In Mistletoe Everywhere, my Christmas novella, the climax occurs on Christmas Eve, 1814: "The almost full moon’s light glinted off the snow to bathe the area in a silvery glow." December 24, 1814 was two nights before the full moon. 1814 calendar here.

And in my upcoming Gifts Gone Astray, the climax occurs on the night of July 2-3, 1817: "The waning moon, a little past full, sailed high in the now-clear sky." The full moon occurred on June 28.

Do you like this level of detail in your stories?

Thank you all,
Welcome to My World of Historical Hilarity!


Noelle Pierce said...

I LOVE that your books have that kind of detail, and having a great love for astronomy myself, I appreciate it even more. I went through something similar with my first book because of stargazing scenes, too. I also had to make sure the constellations I discussed were visible from Northern England in 1821 (so I didn't have them staring at Scorpio or something). I know most people won't notice or realize it, but it makes me happy to know it's correct.

Rosemary Gemmell said...

I love the sound of your books, Linda, and I'll definitely check them out. Especially since my own first Regency novel comes out in May, although mine doesn't contain anything about astronomy!

Jenny Allworthy said...

Great post!

In Pride and Prejudice, the Netherfield ball takes place on Tuesday the 26th of November. My first born arrived on Tuesday Nov 26, 1991.
Spooky, isn't it?

Yes, some of us love to have the details right.

catslady said...

I'm amazed. I don't think it would have occurred to me that you had researched actual dates as to the position of the moon. I'm impressed!

Linda Banche said...

Thanks, Noelle. I like lots of detail, so I try to put detail into my books. And since Scorpio is low in the southern sky here at about 42 degrees north latitude, I doubt anyone can see it from northern England.

Rosemary, thanks. And always nice to meet another Regency author.

Thanks, Jenny. The details can make you or break you. As for Tuesday, Nov. 26, you must have been thinking about PRIDE AND PREJUDICE a lot when you were pregnant!
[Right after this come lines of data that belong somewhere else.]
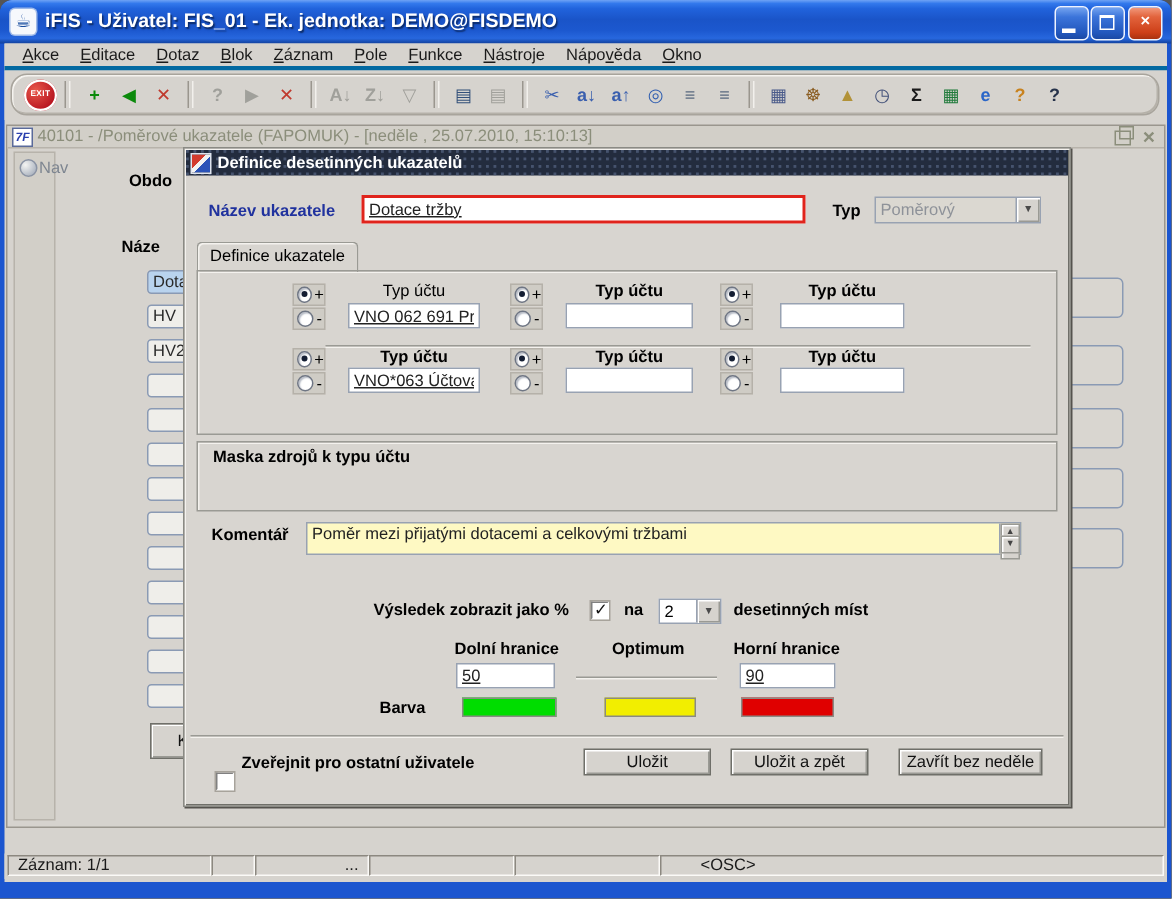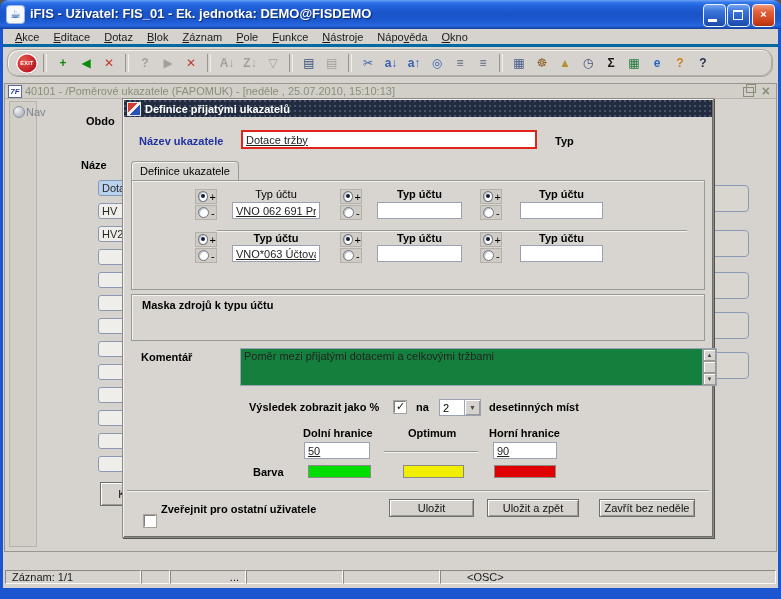--- a/index.html
+++ b/index.html
@@ -83,21 +83,21 @@
     border-radius:4px 4px 0 0;text-align:center;line-height:19px;box-shadow:inset 1px 1px 0 #f4f2ee;}
   #panel{left:8px;top:81px;width:574px;height:110px;border:1px solid #9a9a94;box-shadow:inset 1px 1px 0 #f4f2ee;box-sizing:border-box;}
   .radchip{position:absolute;width:22px;height:15px;background:#cfccc5;border:1px solid #b5b1a9;
     display:flex;align-items:center;gap:2px;padding-left:2px;box-sizing:border-box;}
   .radio{width:9px;height:9px;border-radius:50%;background:#fff;border:1px solid #6f7684;
     box-shadow:inset 1px 1px 1px #b9bec8;position:relative;}
   .radio.checked::after{content:"";position:absolute;left:2px;top:2px;width:4px;height:4px;border-radius:50%;background:#141e33;}
   .acc-label{position:absolute;text-align:center;white-space:nowrap;}
   .sepline{position:absolute;height:1px;background:#9a9a94;box-shadow:0 1px 0 #f4f2ee;}
   #maskbox{left:8px;top:195px;width:574px;height:47px;border:1px solid #9a9a94;box-shadow:inset 1px 1px 0 #f4f2ee;box-sizing:border-box;}
-  #comment{left:81px;top:249px;width:477px;height:38px;background:#15803d;border:1px solid #98a2b2;box-sizing:border-box;margin-left:36px;}
+  #comment{left:81px;top:249px;width:477px;height:22px;background:#fef9c3;border:1px solid #98a2b2;box-sizing:border-box;}
   #comment .txt{position:absolute;left:3px;top:1px;right:18px;color:#222;line-height:12px;}
   #comment .sbar{position:absolute;right:0;top:0;width:14px;height:100%;background:#d6d3ce;border-left:1px solid #98a2b2;box-sizing:border-box;}
   .sbtn{position:absolute;left:0;width:13px;height:12px;background:#d6d3ce;border:1px solid #9a9a94;
     box-shadow:inset 1px 1px 0 #fff;box-sizing:border-box;text-align:center;font-size:6px;line-height:10px;color:#444;}
   .cb{width:12px;height:12px;background:#fff;border-top:1px solid #808080;border-left:1px solid #808080;
     border-bottom:1px solid #fff;border-right:1px solid #fff;outline:1px solid #a7a39b;box-sizing:border-box;position:relative;}
   .cb.checked::after{content:"✓";position:absolute;left:1px;top:-2px;font-weight:bold;font-size:11px;color:#111;}
   .swatch{position:absolute;height:13px;border:1px solid #8a8a84;box-sizing:border-box;}
 </style>
 </head>
@@ -217,26 +217,30 @@
       <div class="scell" style="left:167px;width:76px;text-align:right;">...</div>
       <div class="scell" style="left:243px;width:97px;"></div>
       <div class="scell" style="left:340px;width:97px;"></div>
       <div class="scell" style="left:437px;width:336px;padding-left:26px;">&lt;OSC&gt;</div>
     </div>
   </div>
 
   <div id="dialog" class="abs">
     <div id="dlg-titlebar" class="abs">
       <div id="dlg-icon"></div>
-      <div id="dlg-title">Definice přijatými ukazatelů</div>
+      <div id="dlg-title">Definice desetinných ukazatelů</div>
     </div>
 
     <div class="abs bluelbl" style="left:16px;top:36px;">Název ukazatele</div>
     <input class="field abs" style="left: 118px; top: 31px; width: 296px; height: 19px; border: 2px solid rgb(224, 36, 28);" value="Dotace tržby">
     <div class="abs b" style="left:432px;top:36px;">Typ</div>
+    <div class="ddown disabled abs" style="left:460px;top:32px;width:111px;height:18px;">
+      <span class="val">Poměrový</span>
+      <span class="arr">▼</span>
+    </div>
 
     <div id="tab" class="abs">Definice ukazatele</div>
     <div id="panel" class="abs">
       <div class="sepline" style="left:85px;top:49px;width:470px;"></div>
       <div id="acc-grid">
           <div class="radchip" style="left: 63px; top: 8px;">
             <span class="radio checked"></span>
             <span>+</span>
           </div>
           <div class="radchip" style="left: 63px; top: 24px;">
And thanks to you, too, catslady. Most people don't give a second thought to how much work writing and research are. Everything just comes out right the first time--NOT!

Grace Elliot said...

Really interesting post, thanks. Love the detail you went to, gives the book such authenticity.

Linda Banche said...

Thanks, Grace. Glad you enjoyed it.

Cozy in Texas said...

I like to learn something in a novel, history, travel, etc. It's great that you've done so much research. Reader's definitely appreciate it.